### Record set
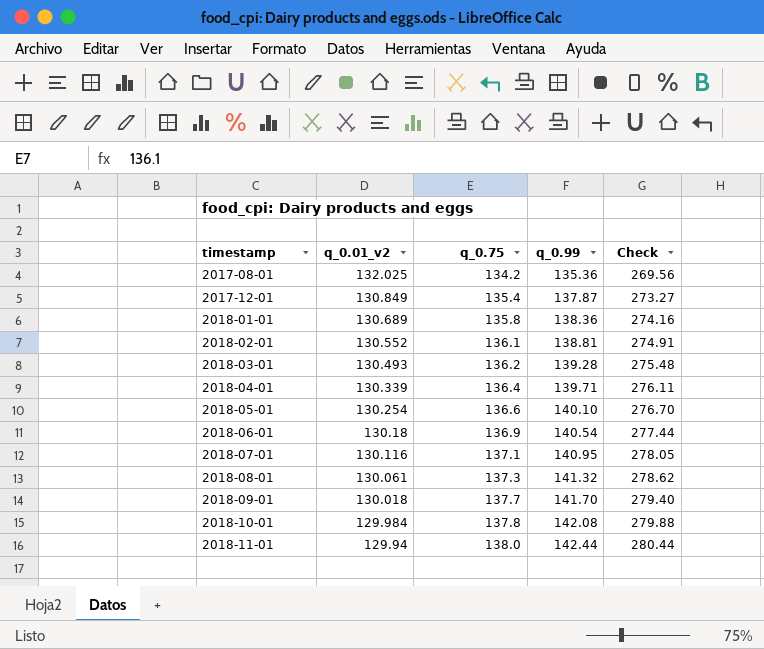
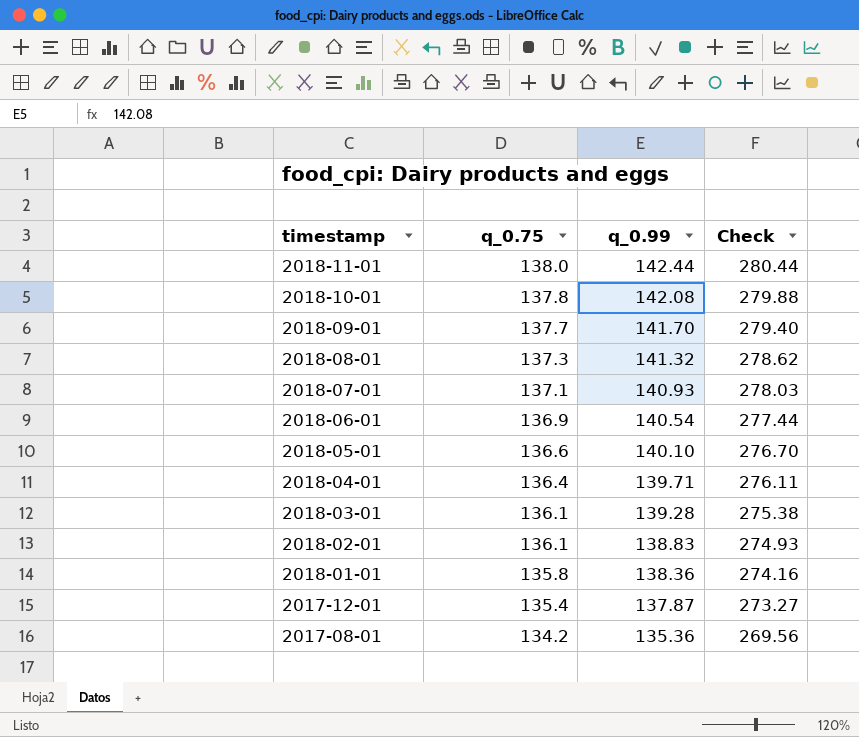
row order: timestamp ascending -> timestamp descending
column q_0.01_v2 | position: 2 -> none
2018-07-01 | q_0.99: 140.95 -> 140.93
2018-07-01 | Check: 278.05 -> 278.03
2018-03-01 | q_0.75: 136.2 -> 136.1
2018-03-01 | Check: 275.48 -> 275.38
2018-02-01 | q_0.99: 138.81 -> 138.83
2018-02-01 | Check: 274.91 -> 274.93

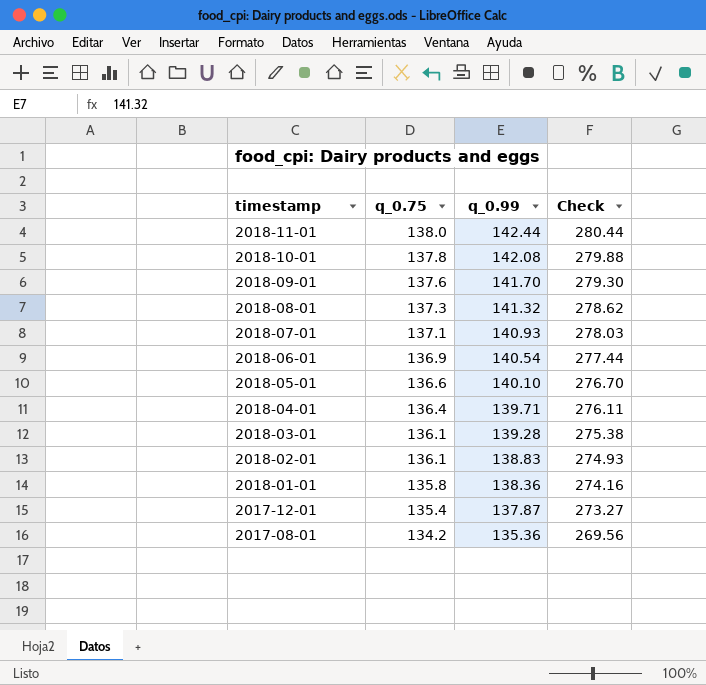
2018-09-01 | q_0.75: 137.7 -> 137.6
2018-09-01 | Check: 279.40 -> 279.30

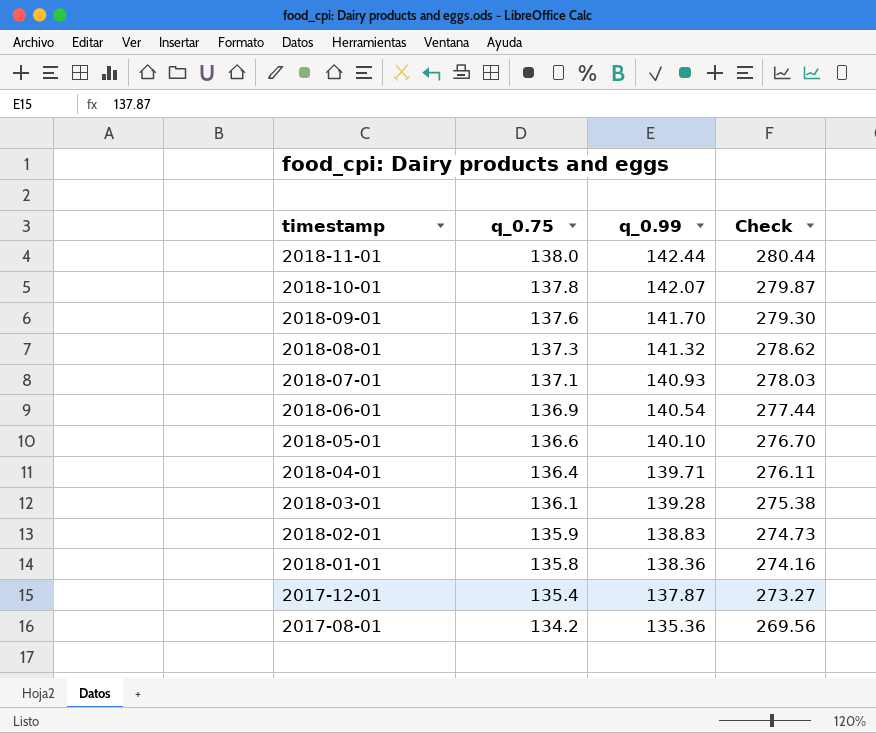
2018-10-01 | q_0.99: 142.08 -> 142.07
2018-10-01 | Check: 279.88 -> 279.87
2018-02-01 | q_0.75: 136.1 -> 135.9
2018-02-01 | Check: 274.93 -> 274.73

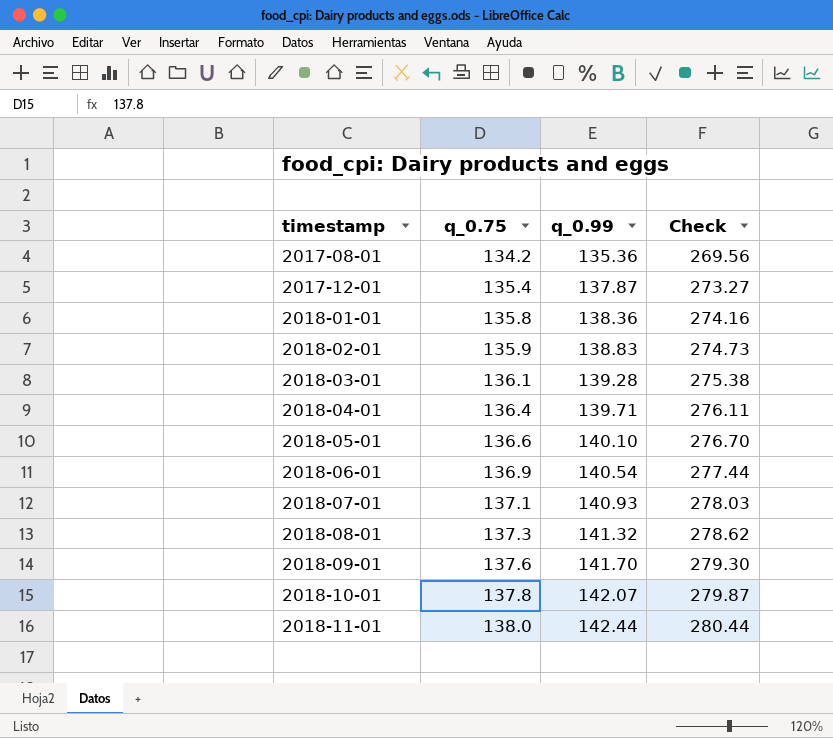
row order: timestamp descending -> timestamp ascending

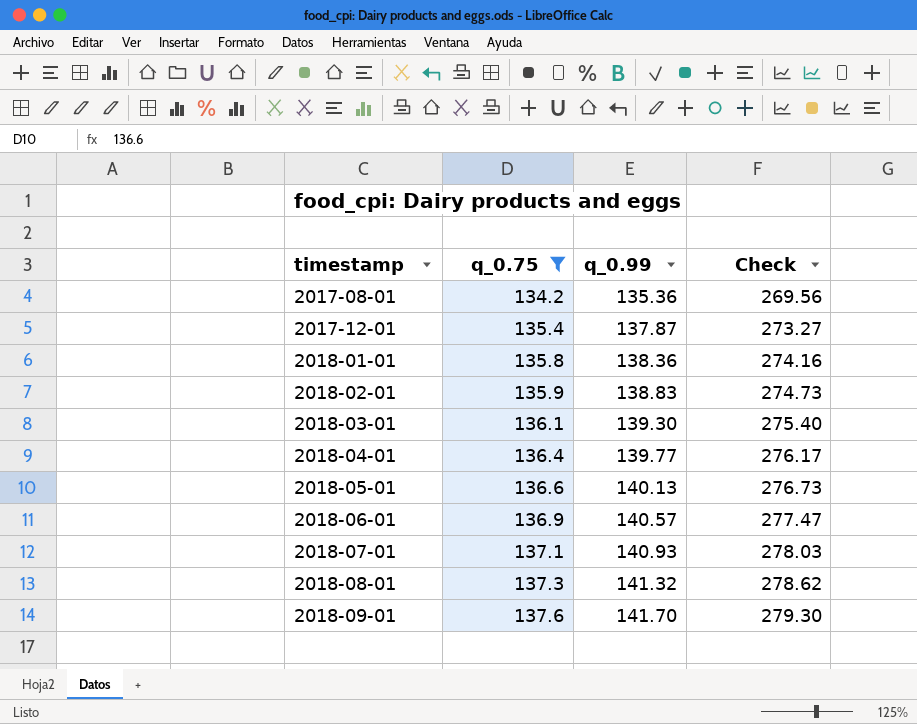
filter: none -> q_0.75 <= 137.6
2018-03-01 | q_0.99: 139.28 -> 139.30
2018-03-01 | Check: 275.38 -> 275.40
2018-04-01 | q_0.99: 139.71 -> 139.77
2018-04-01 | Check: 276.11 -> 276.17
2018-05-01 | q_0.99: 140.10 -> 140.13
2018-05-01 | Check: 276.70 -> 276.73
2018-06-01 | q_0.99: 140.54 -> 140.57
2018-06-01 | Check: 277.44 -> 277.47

--

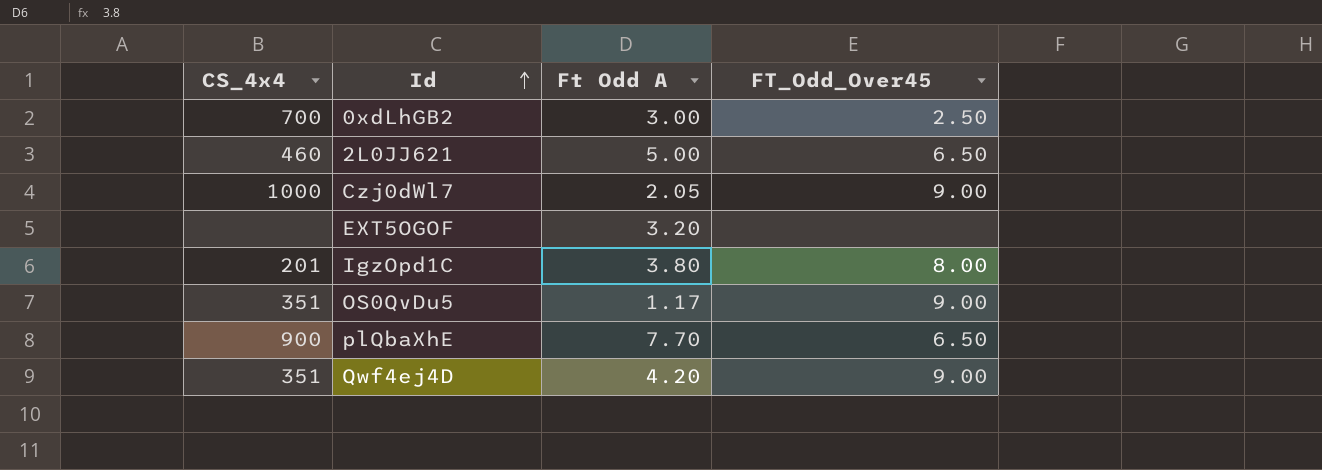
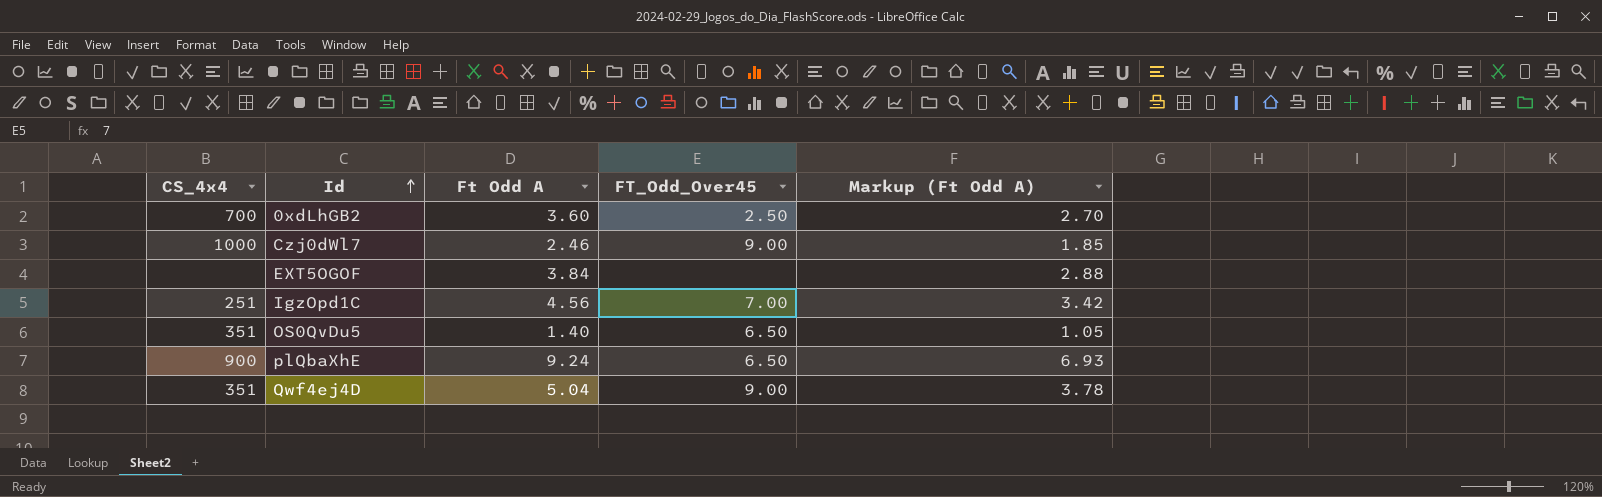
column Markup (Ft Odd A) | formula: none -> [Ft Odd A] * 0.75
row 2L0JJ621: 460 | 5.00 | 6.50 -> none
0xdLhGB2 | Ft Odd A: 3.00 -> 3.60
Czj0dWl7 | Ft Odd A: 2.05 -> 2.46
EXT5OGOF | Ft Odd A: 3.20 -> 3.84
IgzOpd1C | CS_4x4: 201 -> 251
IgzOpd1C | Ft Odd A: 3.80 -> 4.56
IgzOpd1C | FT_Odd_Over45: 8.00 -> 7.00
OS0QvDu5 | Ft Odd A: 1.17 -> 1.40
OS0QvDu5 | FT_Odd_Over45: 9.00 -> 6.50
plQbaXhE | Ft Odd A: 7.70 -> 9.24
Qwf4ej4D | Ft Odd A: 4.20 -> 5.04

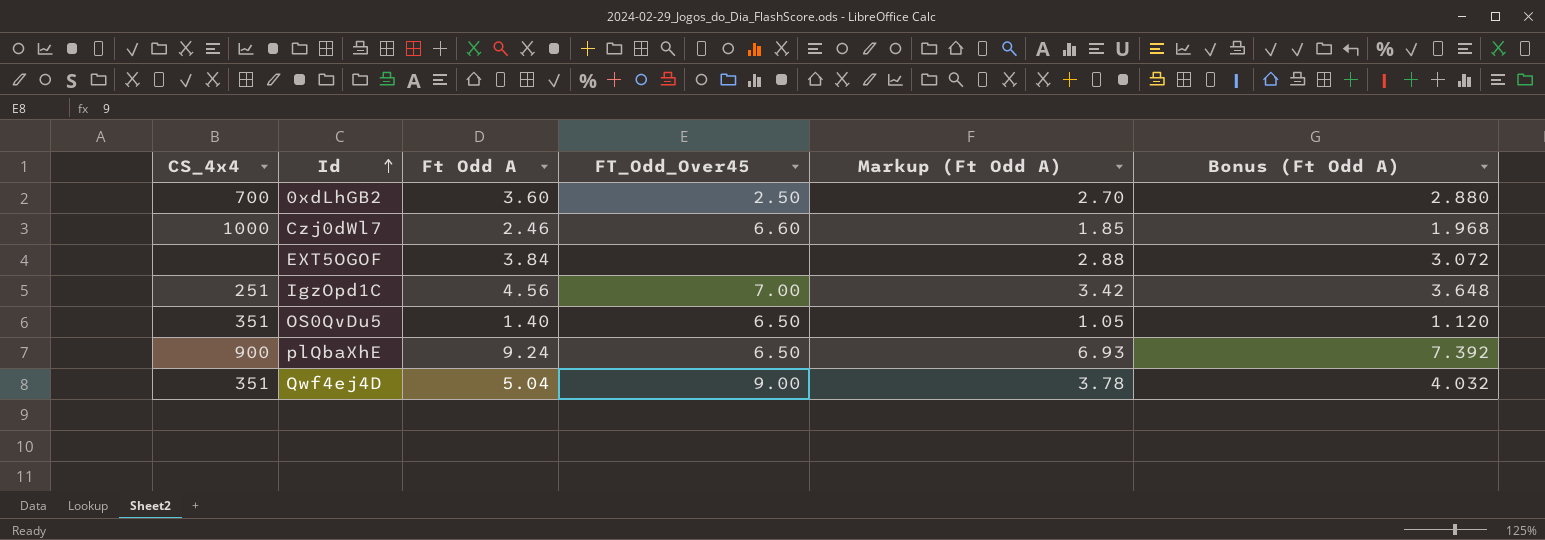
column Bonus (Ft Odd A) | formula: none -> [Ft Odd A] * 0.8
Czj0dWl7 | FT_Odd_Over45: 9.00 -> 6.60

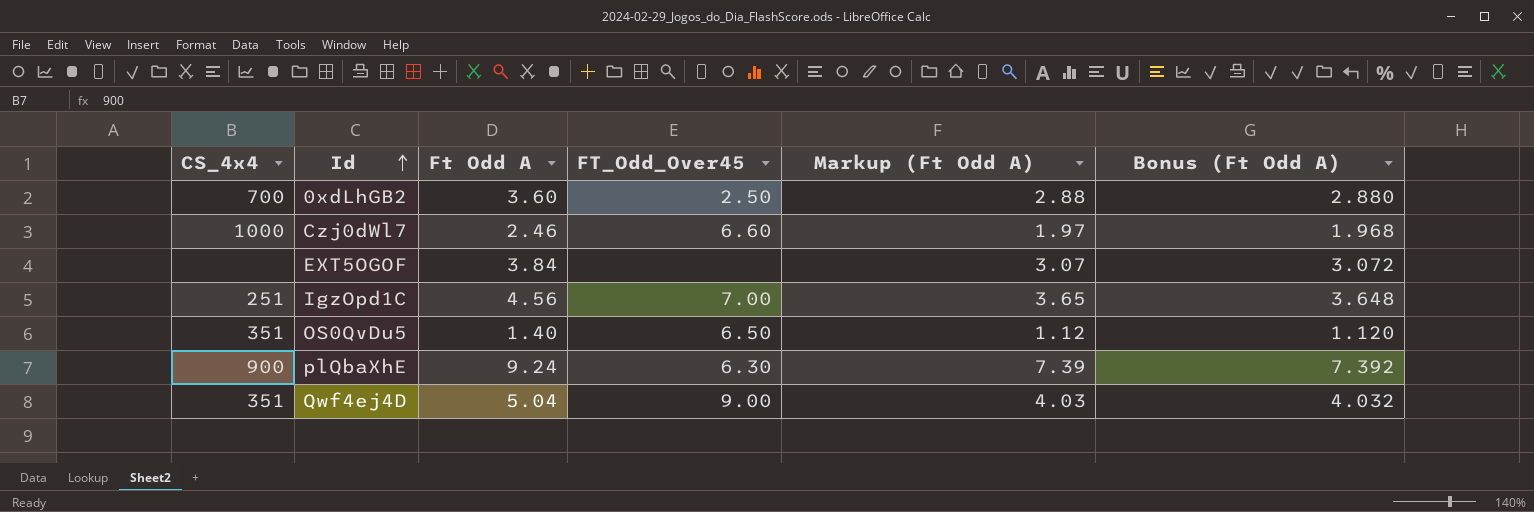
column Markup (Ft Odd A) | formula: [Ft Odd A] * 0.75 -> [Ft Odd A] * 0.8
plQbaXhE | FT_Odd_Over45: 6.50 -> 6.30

### Exercise
Where does the word "Markup" appear in the records above? Return every line that holds it.

### Answer section
column Markup (Ft Odd A) | formula: none -> [Ft Odd A] * 0.75
column Markup (Ft Odd A) | formula: [Ft Odd A] * 0.75 -> [Ft Odd A] * 0.8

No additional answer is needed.